# women in ministry



## polkhunt (Nov 9, 2010)

I know that it says in the Bible that a Bishop or leader of a group of believers  is supposed the husband of one wife I am not even debating that point at all. I do wonder though what are your thoughts on women being ministers or preachers.


----------



## Jranger (Nov 9, 2010)

polkhunt said:


> I know that it says in the Bible that a Bishop or leader of a group of believers  is supposed the husband of one wife I am not even debating that point at all.
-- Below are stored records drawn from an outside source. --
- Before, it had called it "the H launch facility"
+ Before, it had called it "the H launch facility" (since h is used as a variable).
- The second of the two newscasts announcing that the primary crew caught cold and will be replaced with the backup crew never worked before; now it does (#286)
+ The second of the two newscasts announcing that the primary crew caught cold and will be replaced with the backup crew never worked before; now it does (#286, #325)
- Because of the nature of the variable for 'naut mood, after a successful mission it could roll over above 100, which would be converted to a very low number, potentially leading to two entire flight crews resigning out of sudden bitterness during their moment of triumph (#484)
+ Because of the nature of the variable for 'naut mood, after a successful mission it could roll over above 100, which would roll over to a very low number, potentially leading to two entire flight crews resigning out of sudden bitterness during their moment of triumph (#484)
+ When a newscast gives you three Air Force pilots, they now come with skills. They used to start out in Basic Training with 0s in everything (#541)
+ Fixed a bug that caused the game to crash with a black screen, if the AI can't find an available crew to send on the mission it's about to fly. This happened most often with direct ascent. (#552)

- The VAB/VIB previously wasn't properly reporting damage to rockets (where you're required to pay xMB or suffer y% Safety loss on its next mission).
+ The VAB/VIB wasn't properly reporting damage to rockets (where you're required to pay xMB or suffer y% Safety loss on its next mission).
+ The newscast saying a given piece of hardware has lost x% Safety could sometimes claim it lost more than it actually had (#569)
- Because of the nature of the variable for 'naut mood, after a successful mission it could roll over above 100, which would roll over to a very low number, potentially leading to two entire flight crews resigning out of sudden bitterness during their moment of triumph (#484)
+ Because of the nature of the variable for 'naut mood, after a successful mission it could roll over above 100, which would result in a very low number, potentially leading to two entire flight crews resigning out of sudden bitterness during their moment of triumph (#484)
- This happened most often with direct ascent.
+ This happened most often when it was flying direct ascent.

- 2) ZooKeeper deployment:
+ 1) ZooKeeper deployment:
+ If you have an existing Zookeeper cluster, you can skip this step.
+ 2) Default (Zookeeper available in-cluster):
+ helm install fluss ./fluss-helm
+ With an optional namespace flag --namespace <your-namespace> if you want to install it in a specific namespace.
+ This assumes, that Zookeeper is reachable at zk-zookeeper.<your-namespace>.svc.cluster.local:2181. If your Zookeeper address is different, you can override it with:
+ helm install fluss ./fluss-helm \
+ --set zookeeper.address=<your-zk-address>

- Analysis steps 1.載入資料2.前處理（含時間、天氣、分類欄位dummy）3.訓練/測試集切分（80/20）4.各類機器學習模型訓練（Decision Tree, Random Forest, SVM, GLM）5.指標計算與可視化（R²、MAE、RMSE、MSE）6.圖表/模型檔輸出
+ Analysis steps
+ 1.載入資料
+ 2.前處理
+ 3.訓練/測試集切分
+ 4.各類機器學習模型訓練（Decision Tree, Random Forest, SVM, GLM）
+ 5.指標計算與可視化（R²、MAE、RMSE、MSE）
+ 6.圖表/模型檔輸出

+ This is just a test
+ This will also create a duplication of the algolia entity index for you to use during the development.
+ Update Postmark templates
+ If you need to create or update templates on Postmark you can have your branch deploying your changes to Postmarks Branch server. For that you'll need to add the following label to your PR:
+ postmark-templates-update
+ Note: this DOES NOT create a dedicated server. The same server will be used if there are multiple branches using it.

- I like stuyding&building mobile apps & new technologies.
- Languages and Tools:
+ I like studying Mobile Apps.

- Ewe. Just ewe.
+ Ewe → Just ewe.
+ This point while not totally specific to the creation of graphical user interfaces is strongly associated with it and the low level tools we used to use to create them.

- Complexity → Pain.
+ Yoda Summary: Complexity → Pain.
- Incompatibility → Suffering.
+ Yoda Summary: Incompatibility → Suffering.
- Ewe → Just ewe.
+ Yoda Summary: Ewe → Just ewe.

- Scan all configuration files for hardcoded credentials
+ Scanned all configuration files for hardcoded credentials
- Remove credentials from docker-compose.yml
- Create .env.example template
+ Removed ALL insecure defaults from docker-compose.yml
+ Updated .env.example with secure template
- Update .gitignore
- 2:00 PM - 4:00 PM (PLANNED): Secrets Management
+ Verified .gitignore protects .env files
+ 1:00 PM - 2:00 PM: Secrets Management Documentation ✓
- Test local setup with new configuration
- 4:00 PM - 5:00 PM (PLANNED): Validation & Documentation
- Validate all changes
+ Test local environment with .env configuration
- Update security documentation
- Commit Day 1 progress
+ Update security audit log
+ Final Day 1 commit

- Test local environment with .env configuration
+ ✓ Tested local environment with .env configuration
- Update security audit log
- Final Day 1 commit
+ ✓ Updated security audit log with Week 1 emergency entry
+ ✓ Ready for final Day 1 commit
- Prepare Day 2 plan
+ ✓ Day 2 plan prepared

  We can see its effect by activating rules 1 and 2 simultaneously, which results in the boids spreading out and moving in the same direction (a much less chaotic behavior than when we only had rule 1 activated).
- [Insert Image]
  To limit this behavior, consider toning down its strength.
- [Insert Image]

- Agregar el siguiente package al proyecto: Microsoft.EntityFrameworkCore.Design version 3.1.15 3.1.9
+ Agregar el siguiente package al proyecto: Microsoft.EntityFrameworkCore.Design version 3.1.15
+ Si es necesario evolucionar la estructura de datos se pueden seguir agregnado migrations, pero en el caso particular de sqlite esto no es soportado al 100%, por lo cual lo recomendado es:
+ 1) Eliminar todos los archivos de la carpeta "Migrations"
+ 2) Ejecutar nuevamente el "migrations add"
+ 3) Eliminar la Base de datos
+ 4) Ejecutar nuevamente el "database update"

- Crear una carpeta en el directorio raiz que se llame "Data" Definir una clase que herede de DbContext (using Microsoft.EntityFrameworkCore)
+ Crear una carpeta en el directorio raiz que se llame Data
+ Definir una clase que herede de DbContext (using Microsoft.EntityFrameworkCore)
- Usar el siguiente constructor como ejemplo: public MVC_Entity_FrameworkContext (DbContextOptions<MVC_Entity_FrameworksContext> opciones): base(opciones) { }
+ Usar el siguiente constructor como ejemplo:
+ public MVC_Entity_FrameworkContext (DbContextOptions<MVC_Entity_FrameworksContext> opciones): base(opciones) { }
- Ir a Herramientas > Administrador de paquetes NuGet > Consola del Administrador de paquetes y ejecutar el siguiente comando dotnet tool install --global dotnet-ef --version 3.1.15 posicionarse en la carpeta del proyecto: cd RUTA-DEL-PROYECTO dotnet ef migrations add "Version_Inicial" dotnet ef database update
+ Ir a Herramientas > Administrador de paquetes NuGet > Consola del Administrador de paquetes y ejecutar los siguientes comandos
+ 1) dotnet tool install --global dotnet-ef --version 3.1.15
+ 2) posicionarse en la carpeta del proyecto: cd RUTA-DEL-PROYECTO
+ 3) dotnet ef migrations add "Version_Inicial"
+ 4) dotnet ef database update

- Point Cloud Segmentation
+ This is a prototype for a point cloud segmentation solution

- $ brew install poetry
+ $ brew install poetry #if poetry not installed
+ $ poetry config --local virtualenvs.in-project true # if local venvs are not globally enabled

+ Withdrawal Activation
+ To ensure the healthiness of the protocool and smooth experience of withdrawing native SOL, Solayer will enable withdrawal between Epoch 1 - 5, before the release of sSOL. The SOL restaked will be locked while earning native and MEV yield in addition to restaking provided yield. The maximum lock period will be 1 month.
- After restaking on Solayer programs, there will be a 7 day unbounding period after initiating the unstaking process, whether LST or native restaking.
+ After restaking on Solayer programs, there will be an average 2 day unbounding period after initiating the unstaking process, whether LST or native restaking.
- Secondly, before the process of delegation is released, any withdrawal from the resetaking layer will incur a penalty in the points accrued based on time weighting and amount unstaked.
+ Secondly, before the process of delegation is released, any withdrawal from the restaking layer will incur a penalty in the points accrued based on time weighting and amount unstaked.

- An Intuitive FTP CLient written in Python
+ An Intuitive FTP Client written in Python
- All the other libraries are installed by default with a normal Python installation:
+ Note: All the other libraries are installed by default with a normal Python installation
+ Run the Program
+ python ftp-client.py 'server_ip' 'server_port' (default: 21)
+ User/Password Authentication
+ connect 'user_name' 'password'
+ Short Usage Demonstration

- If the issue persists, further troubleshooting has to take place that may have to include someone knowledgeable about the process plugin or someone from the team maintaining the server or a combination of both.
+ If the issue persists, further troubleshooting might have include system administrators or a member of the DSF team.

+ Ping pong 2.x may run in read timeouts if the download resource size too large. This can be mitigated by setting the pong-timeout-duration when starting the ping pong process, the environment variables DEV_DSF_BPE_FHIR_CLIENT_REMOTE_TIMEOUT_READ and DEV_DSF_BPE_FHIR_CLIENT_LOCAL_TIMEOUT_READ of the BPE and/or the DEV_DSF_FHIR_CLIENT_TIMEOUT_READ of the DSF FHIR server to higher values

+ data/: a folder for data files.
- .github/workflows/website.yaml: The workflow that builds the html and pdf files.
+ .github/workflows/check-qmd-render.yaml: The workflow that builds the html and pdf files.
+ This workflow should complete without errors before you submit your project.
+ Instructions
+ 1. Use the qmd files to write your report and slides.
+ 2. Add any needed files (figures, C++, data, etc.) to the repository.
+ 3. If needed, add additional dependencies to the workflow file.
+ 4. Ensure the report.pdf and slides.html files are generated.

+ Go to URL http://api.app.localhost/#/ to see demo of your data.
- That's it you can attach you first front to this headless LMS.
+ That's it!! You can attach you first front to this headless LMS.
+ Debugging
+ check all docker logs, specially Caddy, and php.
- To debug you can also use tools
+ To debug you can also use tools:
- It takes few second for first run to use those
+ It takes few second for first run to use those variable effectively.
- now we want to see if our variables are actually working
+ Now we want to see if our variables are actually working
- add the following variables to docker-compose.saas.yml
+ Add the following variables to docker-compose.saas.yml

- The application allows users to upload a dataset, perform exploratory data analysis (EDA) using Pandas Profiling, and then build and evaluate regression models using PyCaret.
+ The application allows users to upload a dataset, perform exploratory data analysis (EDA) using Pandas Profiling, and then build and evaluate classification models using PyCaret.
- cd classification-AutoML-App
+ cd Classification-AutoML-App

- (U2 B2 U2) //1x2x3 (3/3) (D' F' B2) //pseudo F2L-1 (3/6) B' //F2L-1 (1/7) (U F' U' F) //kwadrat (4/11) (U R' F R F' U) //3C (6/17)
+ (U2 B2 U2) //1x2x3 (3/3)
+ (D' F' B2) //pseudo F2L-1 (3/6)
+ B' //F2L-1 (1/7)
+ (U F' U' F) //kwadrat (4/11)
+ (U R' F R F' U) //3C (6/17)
I do wonder though what are your thoughts on women being ministers or preachers.



I have no problem with it at all...


----------



## Gabassmaster (Nov 9, 2010)

The Bible teaches against it.


----------



## Jranger (Nov 9, 2010)

Gabassmaster said:


> The Bible teaches against it.



Which one?


----------



## Gabassmaster (Nov 9, 2010)

Jranger said:


> Which one?



The one thatsays HOLY in front


----------



## Six million dollar ham (Nov 9, 2010)

Gabassmaster said:


> The one thatsays HOLY in front



What verse did you have in mind to support your claim?


----------



## TTom (Nov 9, 2010)

Well we know that Paul listed at least one woman Phoebe as a deacon.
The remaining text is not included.